# [TASK]
Once every line in the data that follows has been checked for the word "shipping", give only the number of lines that hold it.

# [DATA EXCERPTS]

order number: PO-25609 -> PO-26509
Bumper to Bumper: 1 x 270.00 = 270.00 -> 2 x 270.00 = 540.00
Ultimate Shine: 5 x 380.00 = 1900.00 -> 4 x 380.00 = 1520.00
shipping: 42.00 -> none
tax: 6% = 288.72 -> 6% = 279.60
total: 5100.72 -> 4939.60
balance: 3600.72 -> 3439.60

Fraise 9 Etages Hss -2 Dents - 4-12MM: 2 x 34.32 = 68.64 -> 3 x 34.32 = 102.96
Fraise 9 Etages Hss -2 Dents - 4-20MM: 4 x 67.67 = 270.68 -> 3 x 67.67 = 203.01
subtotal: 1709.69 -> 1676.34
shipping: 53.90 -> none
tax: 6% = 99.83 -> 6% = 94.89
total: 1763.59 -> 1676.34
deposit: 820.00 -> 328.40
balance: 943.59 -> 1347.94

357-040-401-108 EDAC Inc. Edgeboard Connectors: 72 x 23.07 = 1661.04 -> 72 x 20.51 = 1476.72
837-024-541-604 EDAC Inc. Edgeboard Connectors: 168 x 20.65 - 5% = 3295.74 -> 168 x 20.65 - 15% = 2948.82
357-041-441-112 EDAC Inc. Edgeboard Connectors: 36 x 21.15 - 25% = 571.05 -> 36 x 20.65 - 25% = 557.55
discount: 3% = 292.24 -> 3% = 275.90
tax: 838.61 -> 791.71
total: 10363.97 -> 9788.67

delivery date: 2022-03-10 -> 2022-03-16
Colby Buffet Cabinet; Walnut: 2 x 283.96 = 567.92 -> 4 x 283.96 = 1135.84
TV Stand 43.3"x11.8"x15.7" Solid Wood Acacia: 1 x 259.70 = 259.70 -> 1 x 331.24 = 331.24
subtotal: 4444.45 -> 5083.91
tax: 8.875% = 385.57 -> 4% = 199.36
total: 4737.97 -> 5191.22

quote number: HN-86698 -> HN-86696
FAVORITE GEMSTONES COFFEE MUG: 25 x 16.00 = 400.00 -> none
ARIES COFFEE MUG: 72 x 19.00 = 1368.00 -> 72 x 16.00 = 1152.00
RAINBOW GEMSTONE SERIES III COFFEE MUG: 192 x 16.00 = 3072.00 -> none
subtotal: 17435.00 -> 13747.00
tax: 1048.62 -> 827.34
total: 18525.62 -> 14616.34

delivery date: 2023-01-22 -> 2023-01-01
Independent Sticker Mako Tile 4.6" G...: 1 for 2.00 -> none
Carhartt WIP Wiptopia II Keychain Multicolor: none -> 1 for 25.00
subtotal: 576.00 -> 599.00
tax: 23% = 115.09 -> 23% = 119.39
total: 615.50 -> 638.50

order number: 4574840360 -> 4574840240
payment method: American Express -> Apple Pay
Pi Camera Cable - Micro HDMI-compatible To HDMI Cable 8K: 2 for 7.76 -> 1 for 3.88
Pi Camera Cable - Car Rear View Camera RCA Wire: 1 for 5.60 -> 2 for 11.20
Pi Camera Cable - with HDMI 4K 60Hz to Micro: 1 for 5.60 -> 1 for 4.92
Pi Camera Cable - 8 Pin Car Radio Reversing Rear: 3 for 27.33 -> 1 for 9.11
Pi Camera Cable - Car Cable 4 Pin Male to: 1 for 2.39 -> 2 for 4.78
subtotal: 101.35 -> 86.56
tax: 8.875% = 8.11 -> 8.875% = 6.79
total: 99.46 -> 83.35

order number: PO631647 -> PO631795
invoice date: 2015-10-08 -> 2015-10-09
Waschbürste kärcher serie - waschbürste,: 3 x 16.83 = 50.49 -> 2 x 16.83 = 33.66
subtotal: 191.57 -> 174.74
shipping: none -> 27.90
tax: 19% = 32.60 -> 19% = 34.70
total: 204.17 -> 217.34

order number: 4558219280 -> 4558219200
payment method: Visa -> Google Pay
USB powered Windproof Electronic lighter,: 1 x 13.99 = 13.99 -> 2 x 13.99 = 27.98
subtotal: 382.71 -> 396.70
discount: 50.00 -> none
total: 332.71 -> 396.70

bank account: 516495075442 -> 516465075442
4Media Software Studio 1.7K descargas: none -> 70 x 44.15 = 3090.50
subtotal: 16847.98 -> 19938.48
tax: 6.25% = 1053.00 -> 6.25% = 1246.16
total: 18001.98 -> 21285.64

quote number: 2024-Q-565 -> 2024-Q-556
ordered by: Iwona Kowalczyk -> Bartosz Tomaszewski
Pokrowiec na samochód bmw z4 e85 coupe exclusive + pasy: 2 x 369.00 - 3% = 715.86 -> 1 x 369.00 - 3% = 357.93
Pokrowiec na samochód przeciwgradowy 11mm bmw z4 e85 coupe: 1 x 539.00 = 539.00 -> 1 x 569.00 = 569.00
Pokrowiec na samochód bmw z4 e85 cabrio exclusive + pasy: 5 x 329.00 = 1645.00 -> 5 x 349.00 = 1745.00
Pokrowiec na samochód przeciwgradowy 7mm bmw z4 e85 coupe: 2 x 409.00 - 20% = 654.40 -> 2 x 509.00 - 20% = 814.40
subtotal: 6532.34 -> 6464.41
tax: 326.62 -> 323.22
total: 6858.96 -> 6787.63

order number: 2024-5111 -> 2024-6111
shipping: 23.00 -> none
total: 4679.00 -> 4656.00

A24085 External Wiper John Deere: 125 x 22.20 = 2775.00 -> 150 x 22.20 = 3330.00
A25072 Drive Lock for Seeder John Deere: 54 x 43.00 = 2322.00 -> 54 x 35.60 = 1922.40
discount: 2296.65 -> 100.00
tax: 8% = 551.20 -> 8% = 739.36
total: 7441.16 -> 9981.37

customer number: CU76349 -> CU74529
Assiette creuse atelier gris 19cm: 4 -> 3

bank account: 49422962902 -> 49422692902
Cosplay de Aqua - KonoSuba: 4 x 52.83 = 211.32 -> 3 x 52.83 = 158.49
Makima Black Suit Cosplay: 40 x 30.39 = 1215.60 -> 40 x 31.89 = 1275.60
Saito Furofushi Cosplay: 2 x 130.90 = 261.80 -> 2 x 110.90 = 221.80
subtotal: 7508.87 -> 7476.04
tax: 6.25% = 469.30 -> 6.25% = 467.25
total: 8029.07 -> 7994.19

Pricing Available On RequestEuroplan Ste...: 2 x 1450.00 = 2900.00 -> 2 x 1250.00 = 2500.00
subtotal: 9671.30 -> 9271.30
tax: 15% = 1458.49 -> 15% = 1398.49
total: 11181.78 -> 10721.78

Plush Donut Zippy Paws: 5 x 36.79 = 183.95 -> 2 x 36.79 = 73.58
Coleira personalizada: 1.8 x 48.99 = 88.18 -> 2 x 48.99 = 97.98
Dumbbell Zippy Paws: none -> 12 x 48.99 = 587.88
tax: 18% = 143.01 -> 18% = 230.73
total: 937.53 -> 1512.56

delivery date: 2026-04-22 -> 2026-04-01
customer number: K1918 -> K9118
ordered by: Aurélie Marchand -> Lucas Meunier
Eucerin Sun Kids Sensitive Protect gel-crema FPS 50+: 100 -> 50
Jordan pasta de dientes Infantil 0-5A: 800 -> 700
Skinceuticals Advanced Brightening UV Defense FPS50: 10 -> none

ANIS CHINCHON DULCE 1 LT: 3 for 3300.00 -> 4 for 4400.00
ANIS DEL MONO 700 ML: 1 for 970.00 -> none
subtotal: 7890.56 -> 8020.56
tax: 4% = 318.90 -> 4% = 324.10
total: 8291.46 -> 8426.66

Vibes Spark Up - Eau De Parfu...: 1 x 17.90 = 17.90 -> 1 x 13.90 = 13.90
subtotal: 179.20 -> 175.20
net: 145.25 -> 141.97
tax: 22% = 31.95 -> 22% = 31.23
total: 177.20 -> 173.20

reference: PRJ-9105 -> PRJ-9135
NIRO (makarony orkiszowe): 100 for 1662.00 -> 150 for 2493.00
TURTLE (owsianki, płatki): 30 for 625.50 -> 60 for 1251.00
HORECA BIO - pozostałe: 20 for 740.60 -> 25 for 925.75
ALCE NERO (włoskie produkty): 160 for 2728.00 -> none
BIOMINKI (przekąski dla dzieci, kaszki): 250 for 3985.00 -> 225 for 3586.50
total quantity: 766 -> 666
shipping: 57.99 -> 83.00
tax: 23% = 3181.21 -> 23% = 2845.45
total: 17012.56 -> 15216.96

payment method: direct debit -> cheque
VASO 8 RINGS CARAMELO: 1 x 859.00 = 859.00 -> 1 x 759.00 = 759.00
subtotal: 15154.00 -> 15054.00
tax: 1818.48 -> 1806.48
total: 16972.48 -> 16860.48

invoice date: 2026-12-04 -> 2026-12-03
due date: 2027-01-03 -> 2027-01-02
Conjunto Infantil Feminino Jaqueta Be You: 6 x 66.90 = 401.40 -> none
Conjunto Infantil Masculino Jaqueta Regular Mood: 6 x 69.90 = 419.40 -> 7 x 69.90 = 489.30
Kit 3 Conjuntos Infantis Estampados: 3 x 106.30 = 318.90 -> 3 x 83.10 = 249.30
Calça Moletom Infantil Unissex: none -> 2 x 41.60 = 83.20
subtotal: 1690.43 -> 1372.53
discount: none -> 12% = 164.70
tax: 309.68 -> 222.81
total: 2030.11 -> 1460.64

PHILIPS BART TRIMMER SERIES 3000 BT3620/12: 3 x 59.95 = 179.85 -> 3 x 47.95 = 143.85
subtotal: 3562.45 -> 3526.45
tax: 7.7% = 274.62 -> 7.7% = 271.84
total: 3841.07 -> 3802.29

# [SOLUTION TO THIS PROBLEM]
5